Image: Duncan Shouler

What are some of the most important skills for a winemaker?

A good understanding of the science behind winemaking and grape growing is essential really.  That forms the foundation, and then after that, it's all about having the ability to use that knowledge to deliver a vision for a vineyard and a wine style.

How do you think a winemaker can help in driving marketing and sales personally?
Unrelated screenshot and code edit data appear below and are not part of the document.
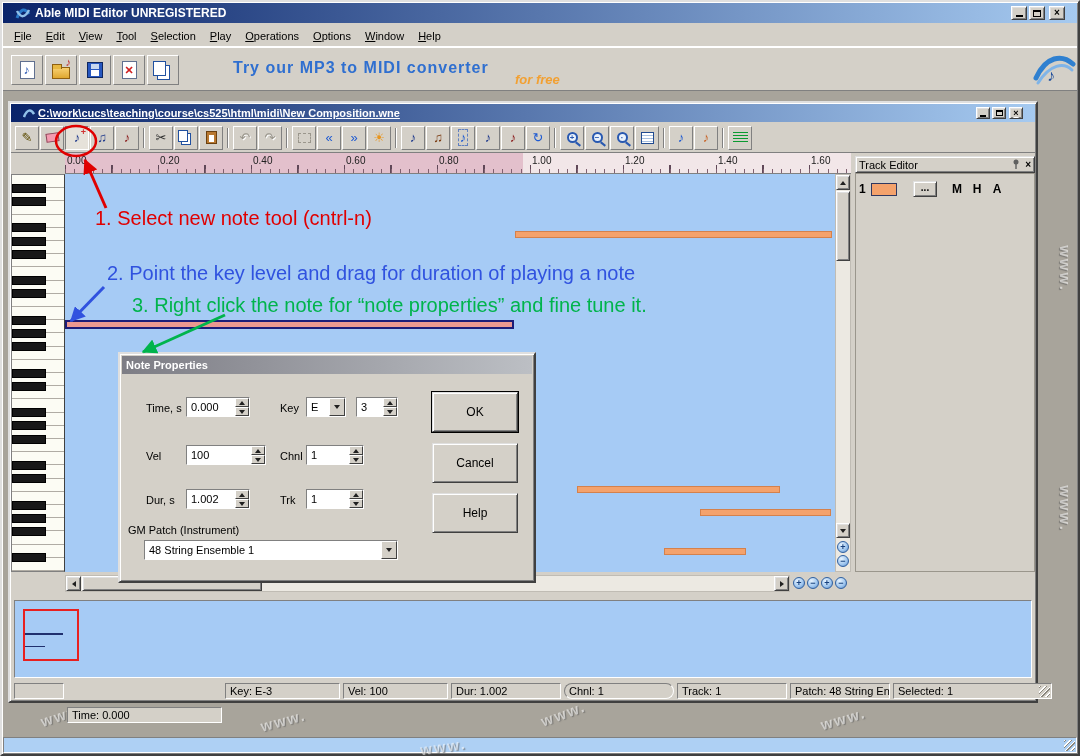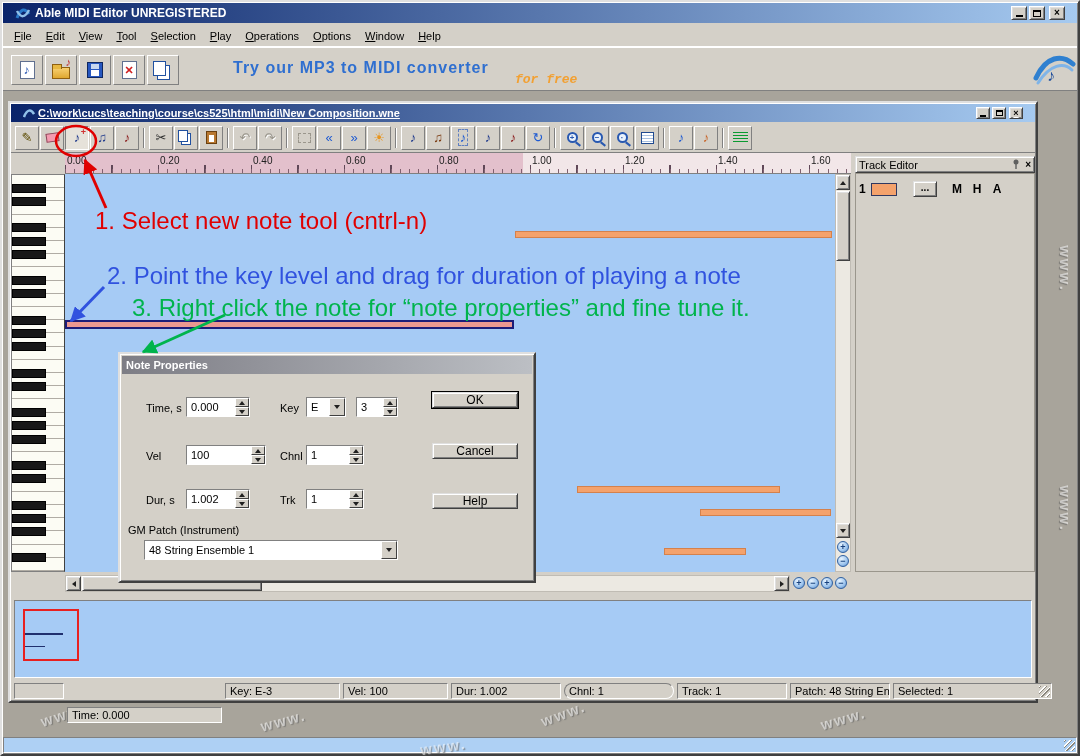--- a/index.html
+++ b/index.html
@@ -161,7 +161,7 @@
         <span class="mi mi-copy"></span>
       </button></span>
   <span class="banner" style="top:11px;">Try our MP3 to MIDI converter</span>
-  <span class="banner2" style="top:24px;font-family:Liberation Mono, monospace;">for free</span>
+  <span class="banner2" style="top:24px;">for free</span>
   <svg class="abs" style="left:1029px;top:2px;" width="44" height="40">
     <path d="M4 28 C14 6,30 4,41 14" stroke="#2f80d0" stroke-width="5" fill="none" stroke-linecap="round"></path>
     <path d="M6 33 C18 14,32 12,40 20" stroke="#7fb4e8" stroke-width="3" fill="none" stroke-linecap="round"></path>

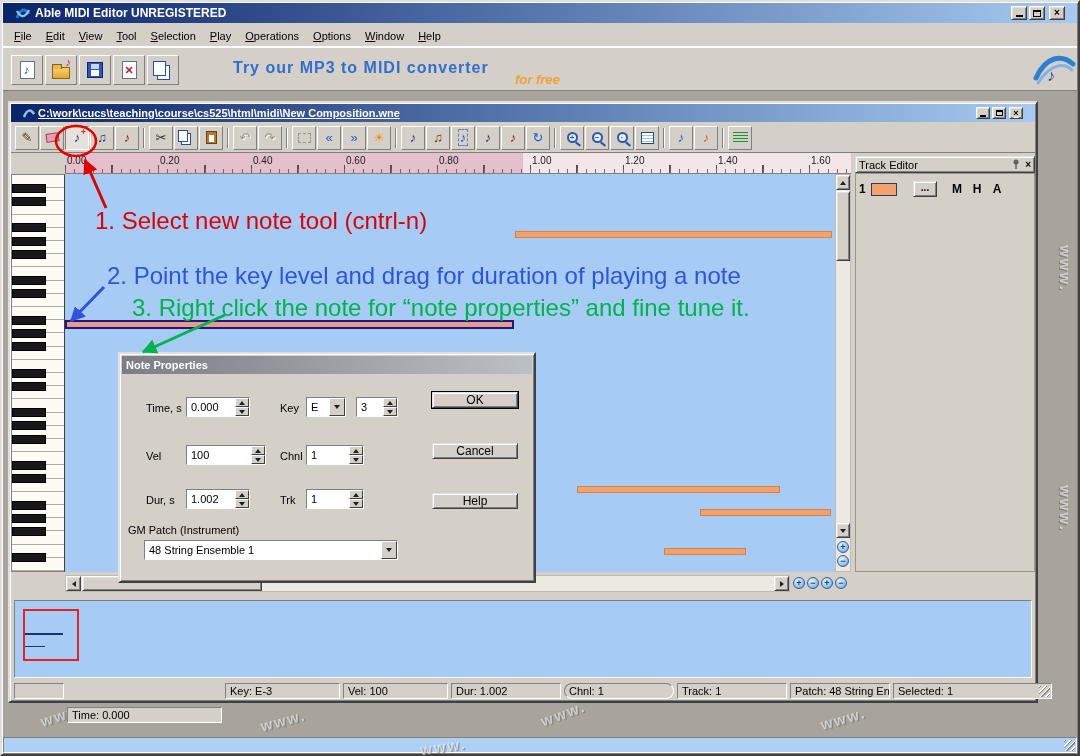--- a/index.html
+++ b/index.html
@@ -69,7 +69,7 @@
   .canvas{background:#a6cbf5;overflow:hidden;z-index:10;}
   .note{position:absolute;height:7px;background:#f4a26c;border:1px solid #d4814c;}
   .selnote{height:9px;background:#eb9890;border:2px solid #1c1c78;}
-  .ann{position:absolute;font-size:24px;white-space:nowrap;z-index:20;}
+  .ann{position:absolute;font-size:20px;white-space:nowrap;z-index:20;}
   .ann-red{color:#e00000;}
   .ann-blue{color:#3052df;}
   .ann-green{color:#00b44c;}

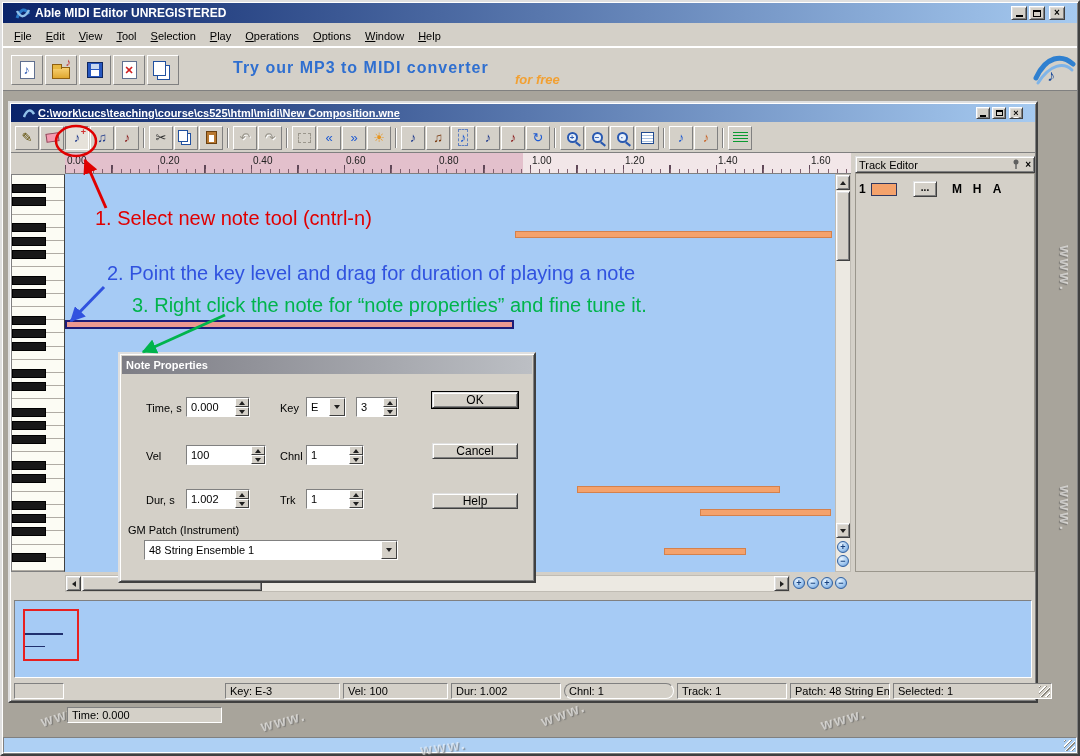--- a/index.html
+++ b/index.html
@@ -107,7 +107,7 @@
   .spin{width:14px;display:flex;flex-direction:column;}
   .sbtn{flex:1;background:#d4d0c8;border:1px solid;border-color:#fff #404040 #404040 #fff;display:flex;align-items:center;justify-content:center;}
   .drop{width:16px;background:#d4d0c8;border:1px solid;border-color:#fff #404040 #404040 #fff;display:flex;align-items:center;justify-content:center;}
-  .dbtn{position:absolute;width:86px;height:16px;background:#d4d0c8;border:1px solid;border-color:#dfdfdf #404040 #404040 #dfdfdf;box-shadow:inset 1px 1px 0 #fff,inset -1px -1px 0 #808080;font-size:12px;display:flex;align-items:center;justify-content:center;}
+  .dbtn{position:absolute;width:86px;height:40px;background:#d4d0c8;border:1px solid;border-color:#dfdfdf #404040 #404040 #dfdfdf;box-shadow:inset 1px 1px 0 #fff,inset -1px -1px 0 #808080;font-size:12px;display:flex;align-items:center;justify-content:center;}
   .dbtn.default{box-shadow:inset 1px 1px 0 #fff,inset -1px -1px 0 #808080,0 0 0 1px #000;}
   .overlay{pointer-events:none;z-index:60;}
 </style>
A winemaker really needs to be closely connected with the consumer.  And so a winemaker can really contribute to both marketing and sales by getting themselves out there and being accessible to the consumer and to customers.  This can be through media, promotion, tastings, dinners, etc. When it's done well, a winemaker can really add value to the products

Define a good winemaker.

A good winemaker has three key things for me:

1) a great connection with the vineyard(s), 

2) a great connection with the consumer, 

3) a great connection with their team. 

If a winemaker knows what a vineyard can deliver in terms of quality and style, knows what the consumer is looking for in their wine (whether that be a $5 wine or a $500 wine), and then understands how to deliver this consistently, then for the large part they can't go wrong! 

What is the hardest part of a winemaker's job?

Accepting when you got it wrong!

What do you do when you are not making wine?

I love to be outdoors, so when I can I do some hiking and scuba diving or free diving.  I'm also a bit of a BBQ enthusiast, so a perfect afternoon for me is cooking, eating, and drinking with family and friends.

What are the current challenges winemakers are facing according to you?

I think consumer preference is changing quite rapidly at the moment. Wine drinkers increasingly want more than just bog standard wine they want natural wine, minimal intervention, No-Lo, etc. So I think the big challenge is to stay innovative.

What skill or topic are you learning currently in wine and why?

At Giesen, we are heavily invested in the No-Lo wine category. So for me and the team, we are continuing to learn how to better these products. How do you make wine with low or no alcohol, and still respect the essence of wine? It's tricky, but we are making great progress.


What is your idea of a good life?

I'm not particularly materialistic.  So for me, a good life is maximum time with family and friends, the ability to travel, and plenty of opportunity to eat and drink as much as the World has to offer!

Your favourite 2-3 wine books?

The World Atlas of Wine by Hugh Johnson and Jancis Robinson, and Making Good Wine by Bryce Rankine.